ShiftPWM icon indicating copy to clipboard operation
ShiftPWM copied to clipboard

Teensy 3.0

Open apmorton opened this issue 11 years ago • 9 comments

Hello,

I have spent some time making this work with teensy 3.0, but my efforts were mostly specific to my application, so I pretty much implemented only what I needed.

There are however some pointers I can give you from what I found.

It looks to me like what you do with pins_arduino_compile_time.h is already accomplished with the teensy 3.0, but I am not sure, so in my implementation I simply used digitalWrite for the latch pin. The clock speed is so much higher on the teensy 3.0 I don't think it matters much.

The most important part is of course the interrupt handler, which is mostly identical other than the add_one_pin_to_byte macro, which is as follows.

#define add_one_pin_to_byte(sendInt, thres, ptr) { \
    unsigned char val = *ptr; \
    asm volatile("cmp %0, %1" :: "r" (thres), "r" (val) :); \
    asm volatile("rrx %0, %1" : "=r" (sendInt) : "r" (sendInt) :); \
}

the ARM RRX function works on a 32bit register, so you must pass it an unsigned int for sendInt, and then shift it right 24bits after you add all the bits to send.

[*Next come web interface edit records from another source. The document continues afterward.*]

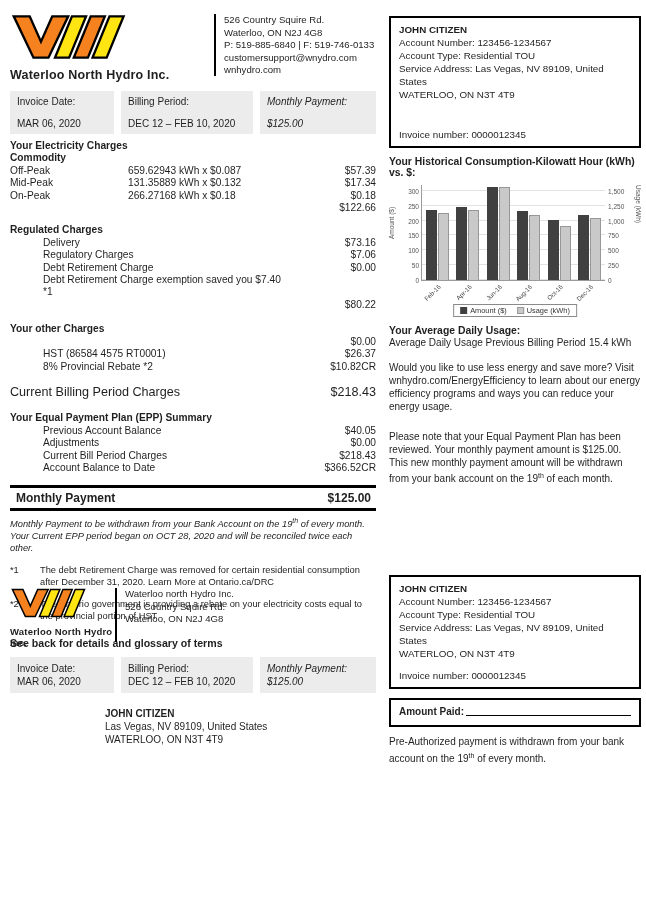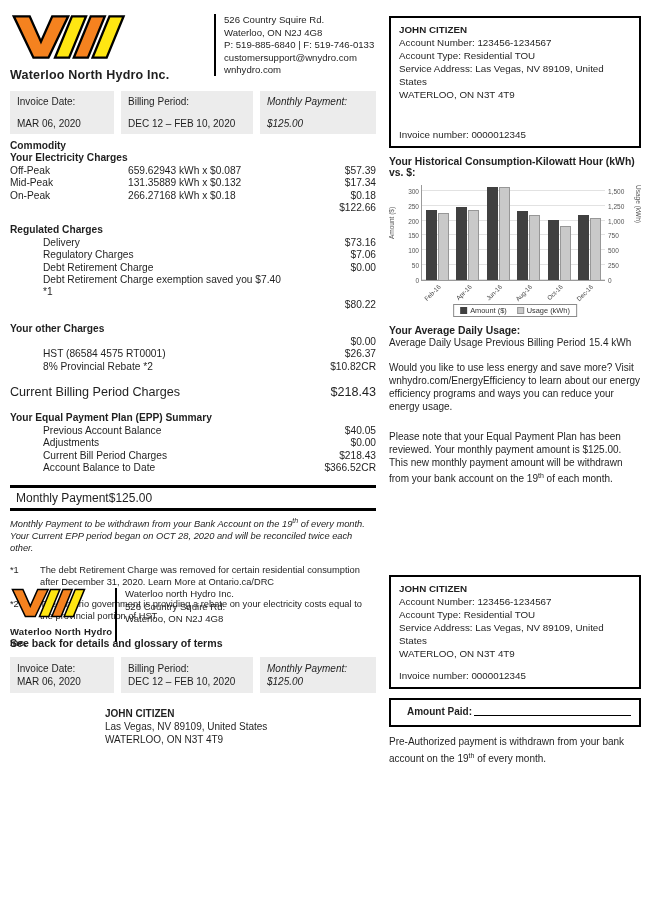"Commodity" div.h { order: before "Your Electricity Charges" -> after "Your Electricity Charges" }
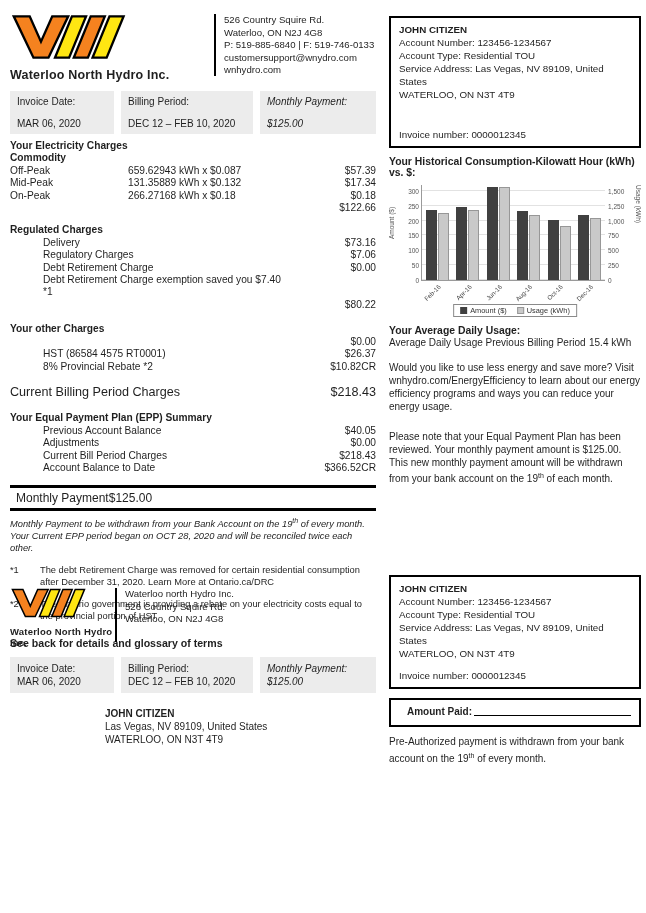"Monthly Payment" .monthly-bar { font-weight: normal -> bold; justify-content: flex-start -> space-between }
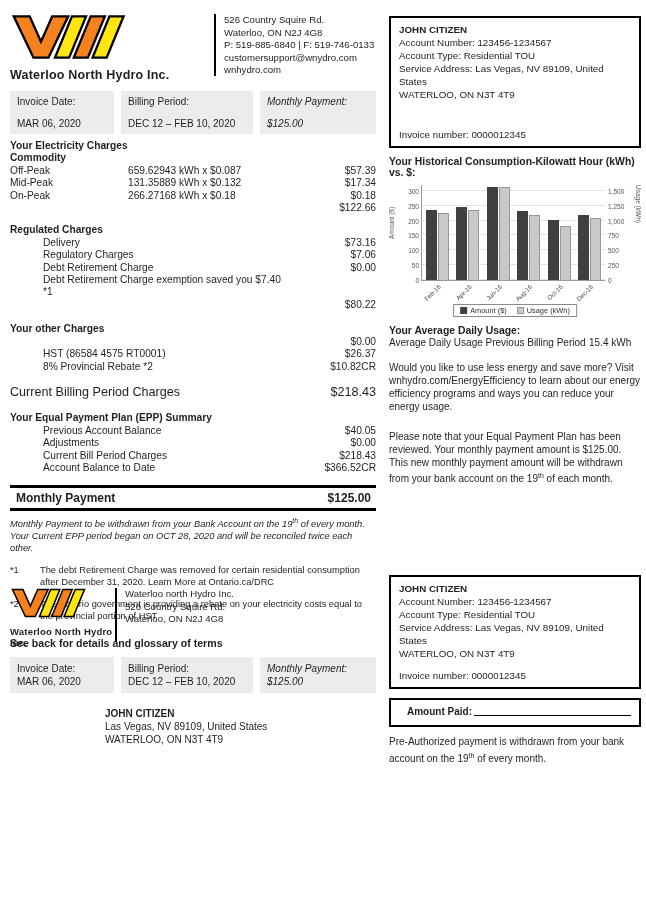"Amount Paid:" .amount-paid { padding: 6px 8px 8px 16px -> 6px 8px 8px 8px }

for the interrupt timer you use IntervalTimer

m_timer = new IntervalTimer();
period = 1000000.0 / (ledFrequency * maxBrightness);
m_timer.begin(myHandlerFunction, period);

with 3 registers at 100hz pwm frequency with 255 maximum brightness, these are my results.

Load of interrupt: 0.3640691
Clock cycles per interrupt: 685.31
Interrupt frequency: 25500.00 Hz
PWM frequency: 99.61 Hz

This is without the chips actually connected (by boards are being fabricated now), so I suspect much of that is waiting for SPI to timeout in the read loop?

If I don't actually send the values over SPI it drops to Load of interrupt: 0.1692283

If you would like to see my code I will gladly post it somewhere, but it is teensy 3.0 specific.

apmorton avatar Jun 07 '13 04:06 apmorton

The most important bit of code is the 2 assembly lines, which are highly architecture specific. On AVR, the compare result is put into the carry. If you do a shift over carry next, you can shift that 1 bit into a byte. Do it 8 times and you have one full byte of compare results.

You would have to check the ARM architecture to see whether this trick works on the teensy as well.

Another optimization I do is that I overlap SPI output with calculating the values for the next byte. The interrupt load on AVR for your setup is 0.27 (according to the calculator on my website). You are pretty close, so maybe the SPI speed is the limiting factor.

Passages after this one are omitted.